No one asks Wallison about his lies to Congress.
Peter Wallison's lies are old news. They were hiding in plain sight on January 27, 2011, when his dissent to the Financial Crisis Inquiry Commission Report was published. They were first reported here, in Daily Kos, on April 15. So when a new report, released yesterday, disclosed even more deceitful and unethical activities by Republican members of the FCIC, Wallison was contacted by reporters, who never asked him to account for his lies.
This failure can be traced to the reluctance, on the part of Democratic staffers who prepared the new report, to tell the complete truth. They wrote: "Wallison Inaccurately Claimed Commission Ignored AEI Position." That's like saying, "So-and-so inaccurately claimed that Obama was born in Kenya."
Wallison leaked a confidential internal memo to his colleague at the American Enterprise Institute, Edward Pinto. The staff memo, which had been distributed to all FCIC members, debunked Pinto's crackpot claim that government housing goals created 27 million subprime, Alt-A and otherwise "high risk" mortgages. Wallison told Bloomberg that the leak was justifiable, because Pinto should have had the opportunity to respond. As for the Democratic report, “I wear it as a badge of honor.”
It's a new level of chutzpah that Bloomberg seems to overlook. The entire premise of Wallison's dissent was this pack of lies:
Any objective investigation of the causes of the financial crisis would have looked carefully at [Pinto's] research, exposed it to the members of the Commission, taken Pinto’s testimony, and tested the accuracy of Pinto’s research. But the Commission took none of these steps. Pinto’s research was never made available to the other members of the FCIC, or even to the commissioners who were members of the subcommittee charged with considering the role of housing policy in the financial crisis.
Not only was Pinto's research disseminated to members of the FCIC, Wallison leaked the staff analysis to Pinto, told other members about it, and then says he's proud of what he did. How stupid does Wallison think we are? (Answer: Very.) But since Bloomberg fails to report Wallison's lies about the FCIC ignoring Pinto's research, his "badge of honor," maintains a veneer of plausibility.
Seven months ago, Wallison trashed the reporting of HuffPo's Shahien Nasiripour. "Only in the fever-swamps of the left could anyone believe that the Republicans on the FCIC sought to 'ban' the words 'Wall Street,' 'shadow banking,' 'interconnection,' and 'deregulation' from the commission's report," wrote Wallison shortly after Nasiripour reported the story based on two well placed sources, including the on-the-record confirmation by FCIC member Brooksley Born. As it happened, the GOP "Primer," on the financial crisis banished the words, "Wall Street," "shadow banking," "interconnection," and "deregulation."
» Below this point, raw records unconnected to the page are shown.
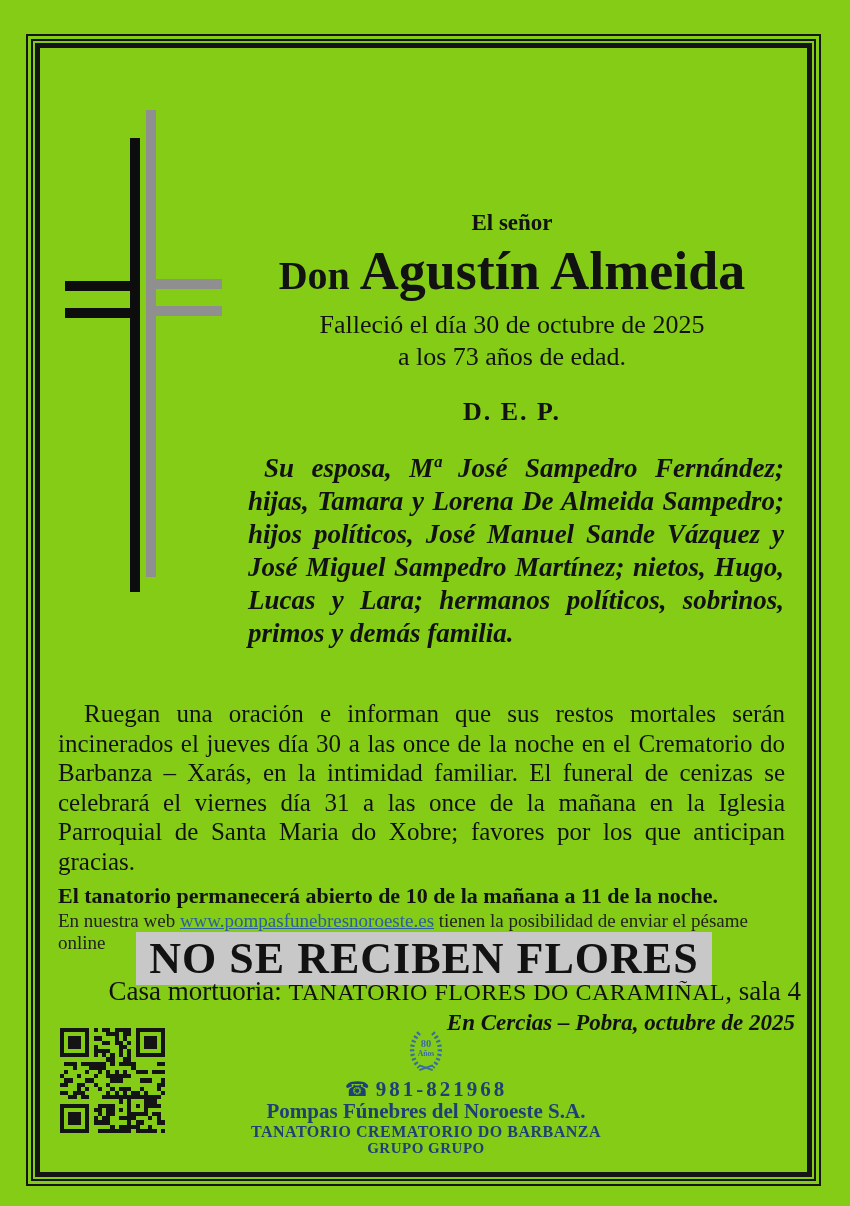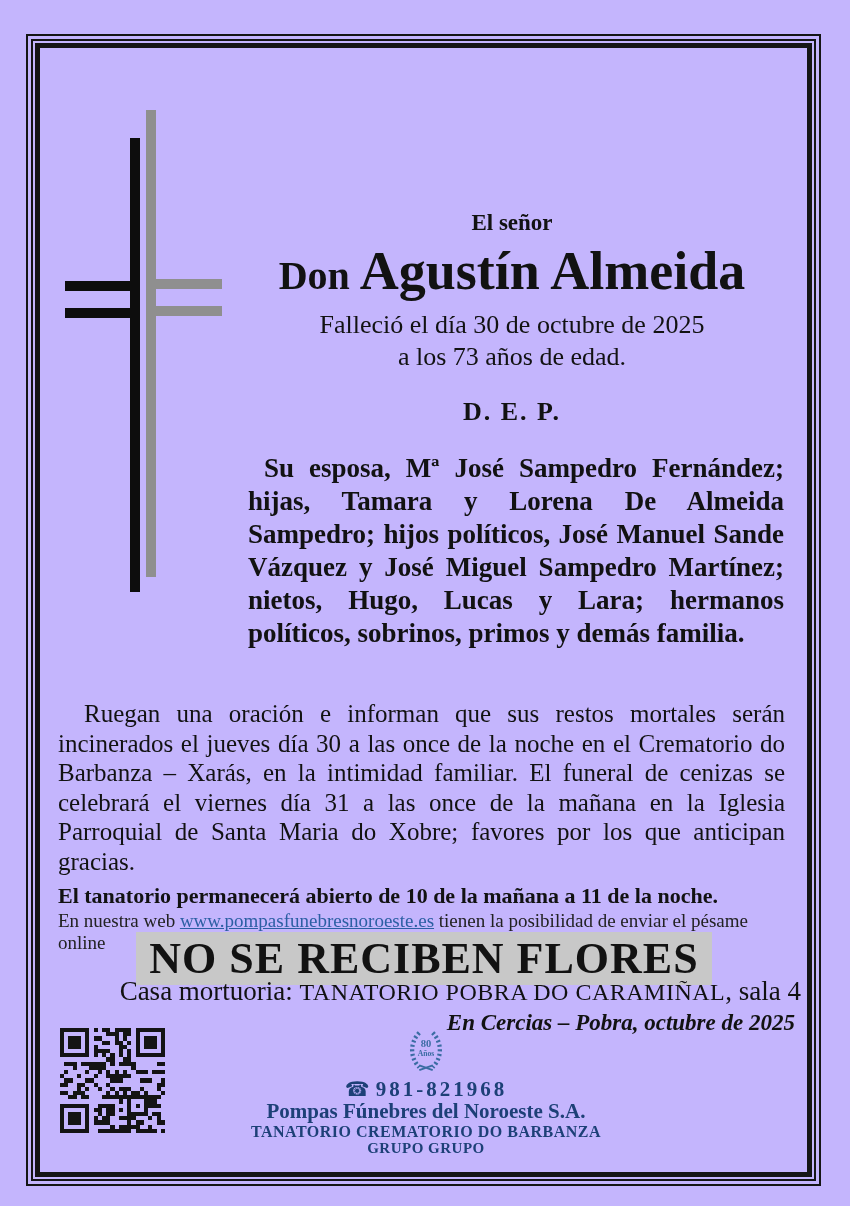"El señor" .page { background: #c4b5fd -> #84cc16 }
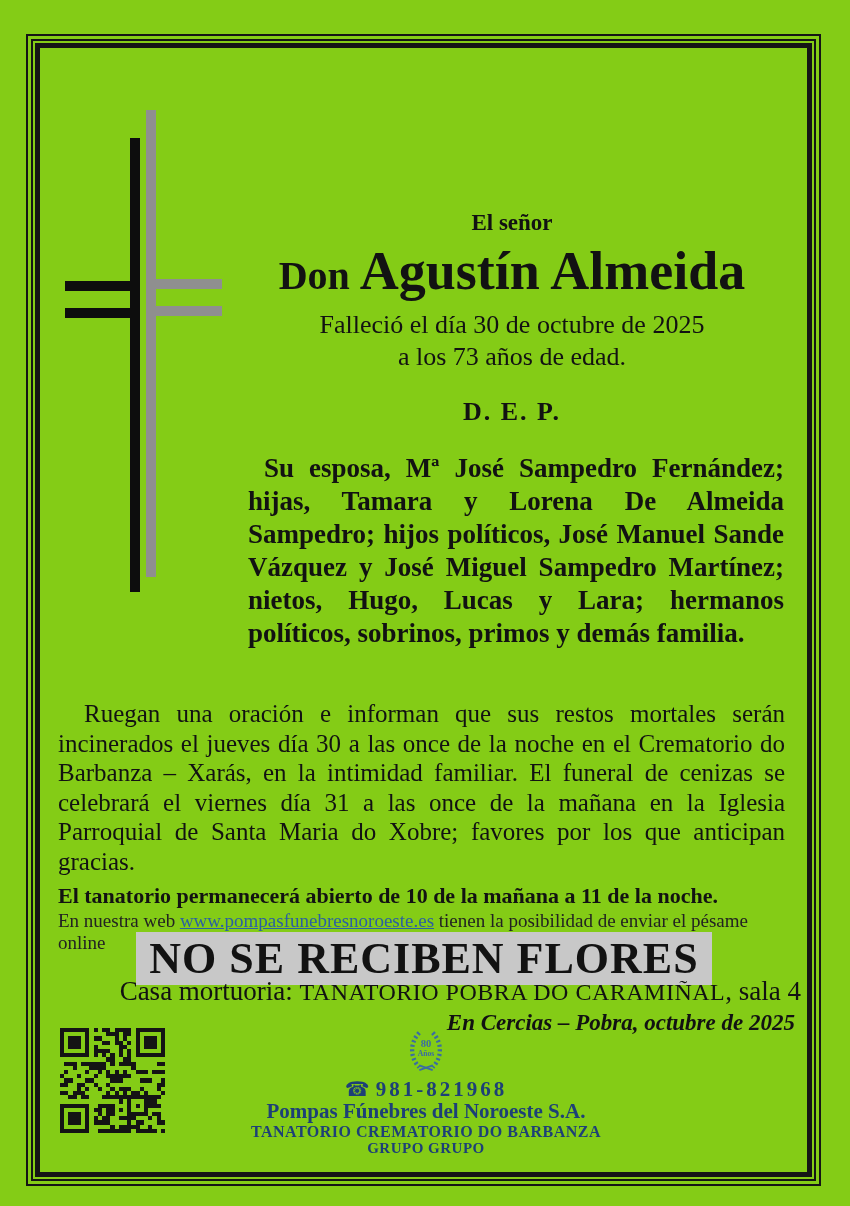"Su esposa, Mª José Sampedro" .family { font-style: none -> italic }
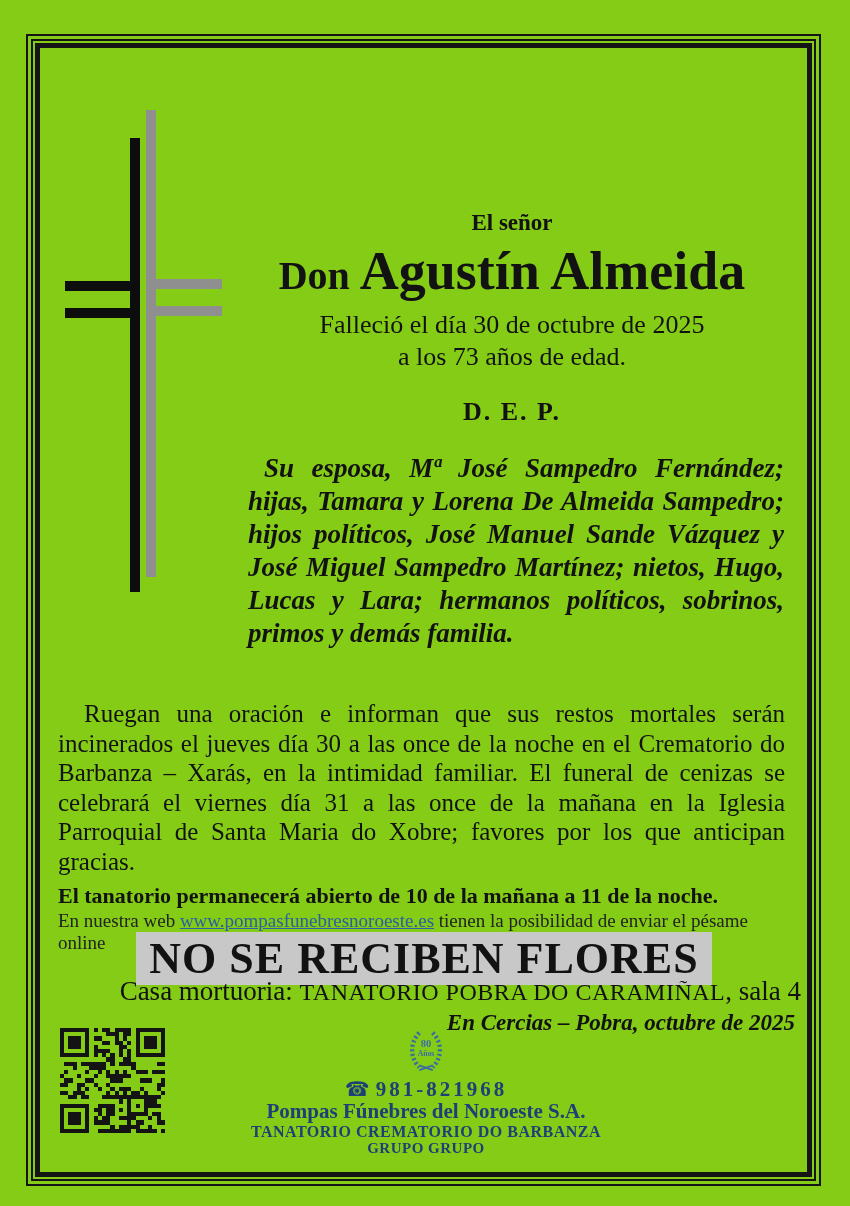"TANATORIO POBRA DO CARAMIÑAL" span.b { text: POBRA -> FLORES }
Yet Nasiripour gives Wallison fairly gentle treatment:
"I get this memo criticizing Pinto's data -- what was I supposed to do?" Wallison said. "Pinto should be the one to respond to criticism of his data."
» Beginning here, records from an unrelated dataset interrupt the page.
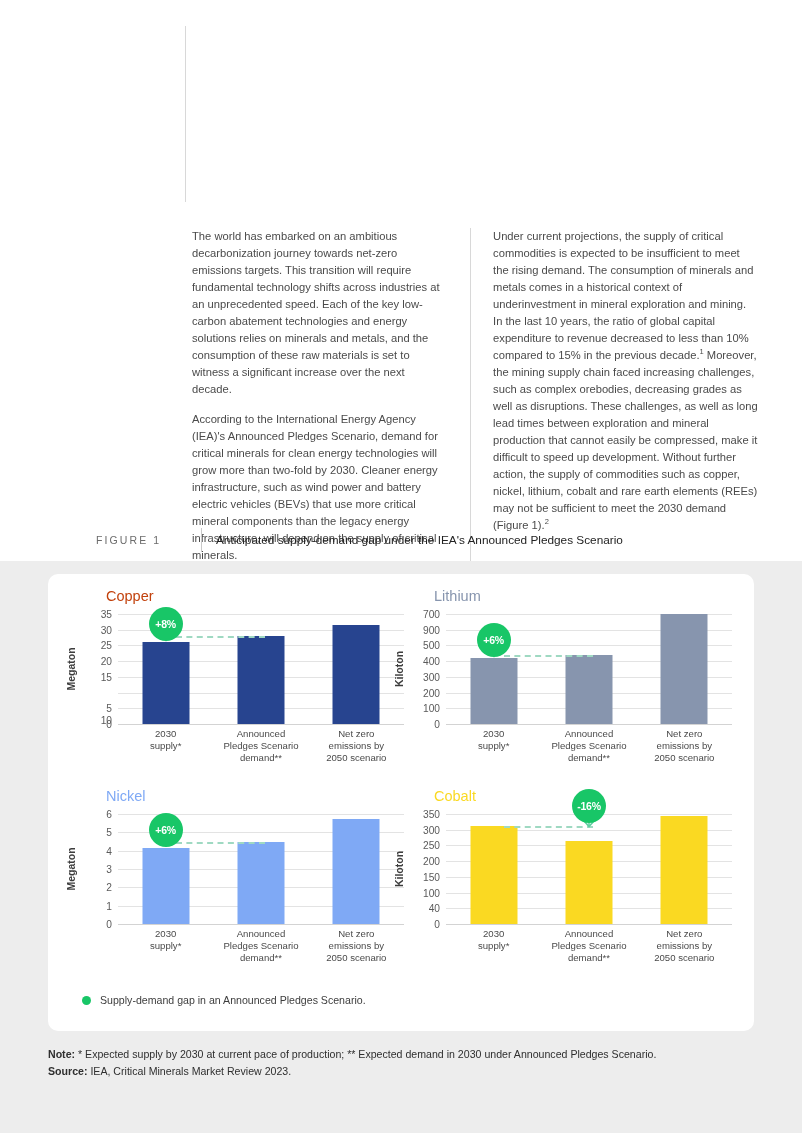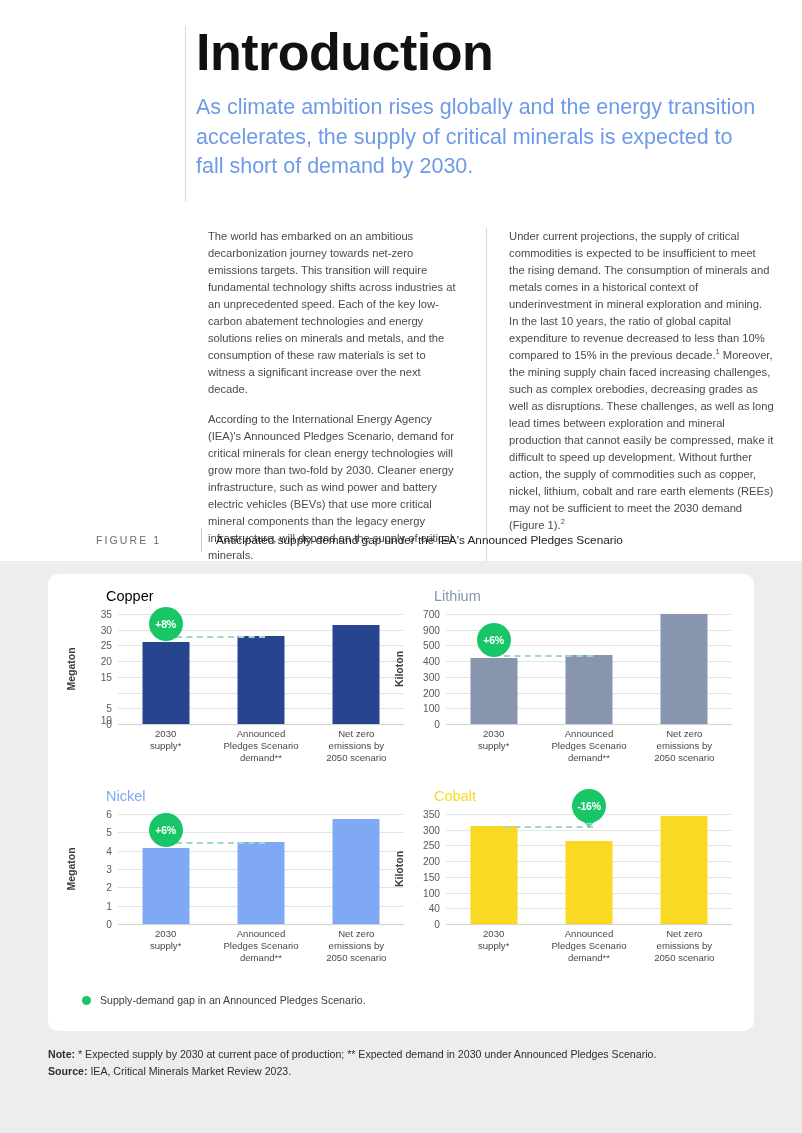"Introduction" div.header { html: <div> <div>Introduction</div> <div>As climate ambition rises globally and the energy transition accelerates, the supply of critical minerals is expected to fall short of demand by 2030.</div> </div> -> none }
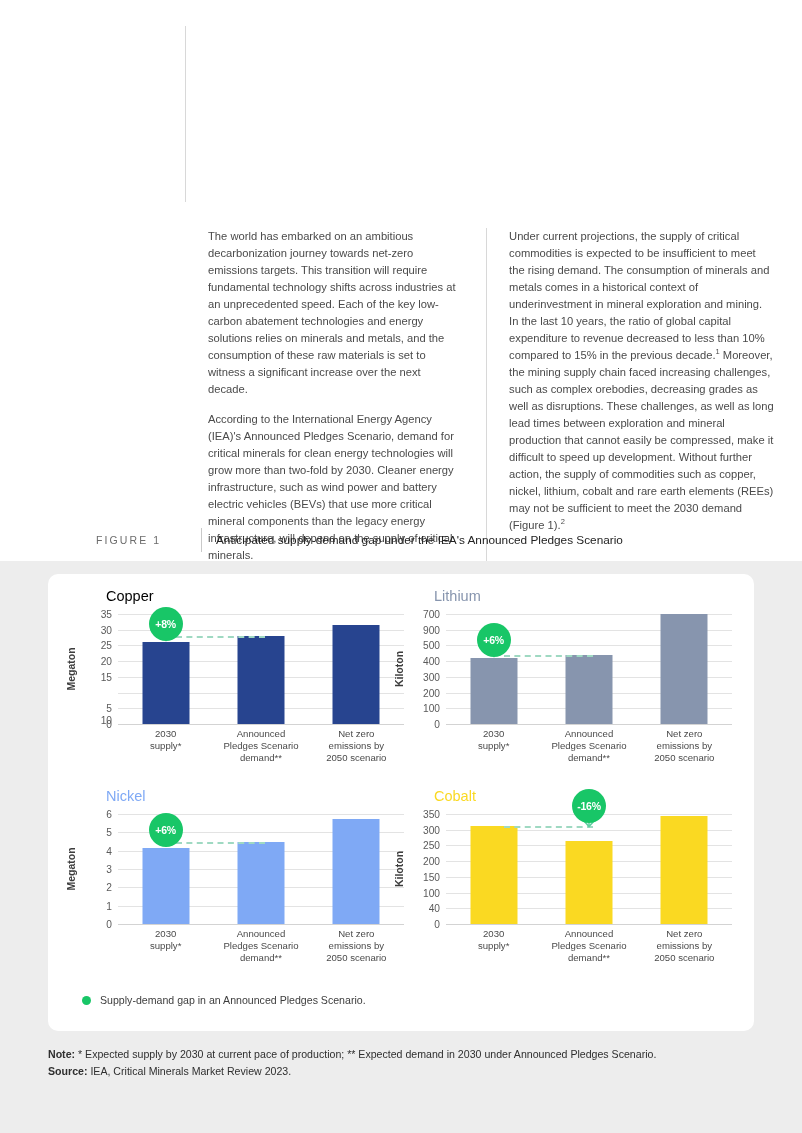"The world has embarked on" .cols { left: 208px -> 192px }
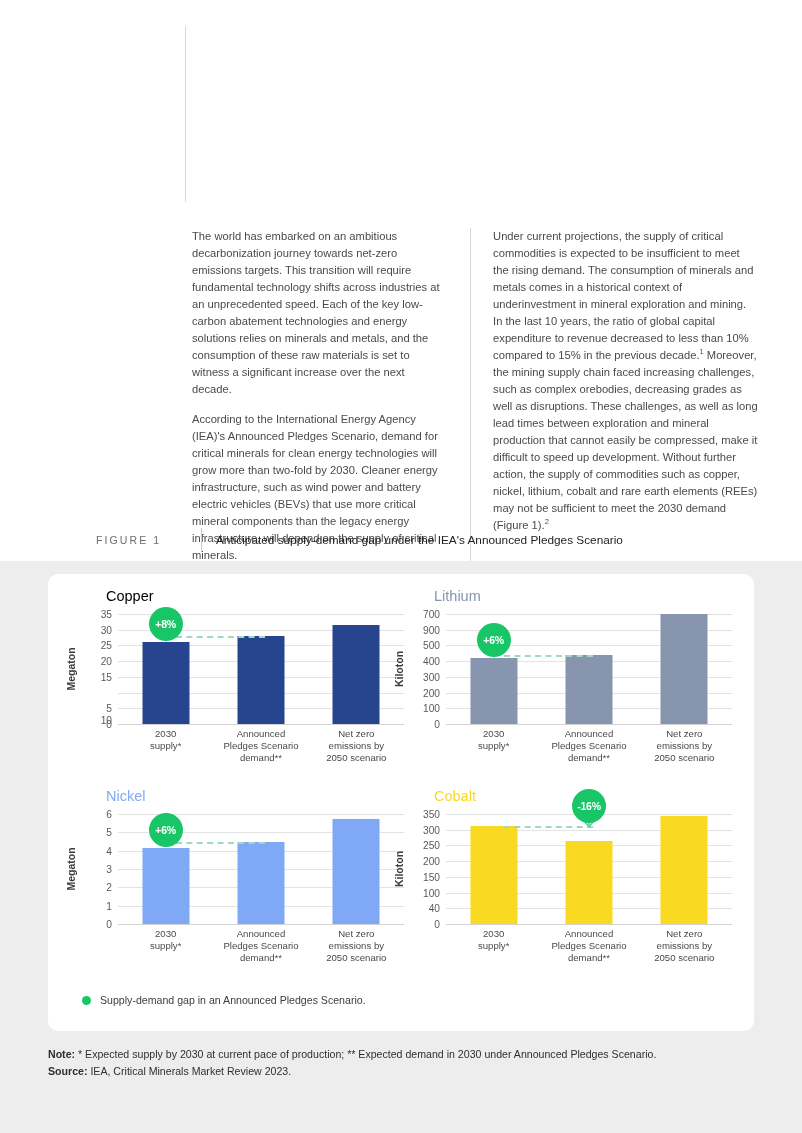"Copper" div.panel-title { color: #000000 -> #c2410c }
Pinto said Wallison sent him the FCIC memo with a simple question: "What do you think?"
In the context of the story, it all sounds like an honest misunderstanding, because, again, the lies in Wallison's dissent are not mentioned.
And no one asked Wallison how he could write with a straight face in his dissent that, "there is no evidence that the 'interconnections' among financial institutions alleged to have caused the crisis were significantly enhanced by CDS or derivatives generally... [and] no significant deregulation of financial institutions occurred in the last 30 years..."
If we really want to get at the truth, we need to call out lies for what they are.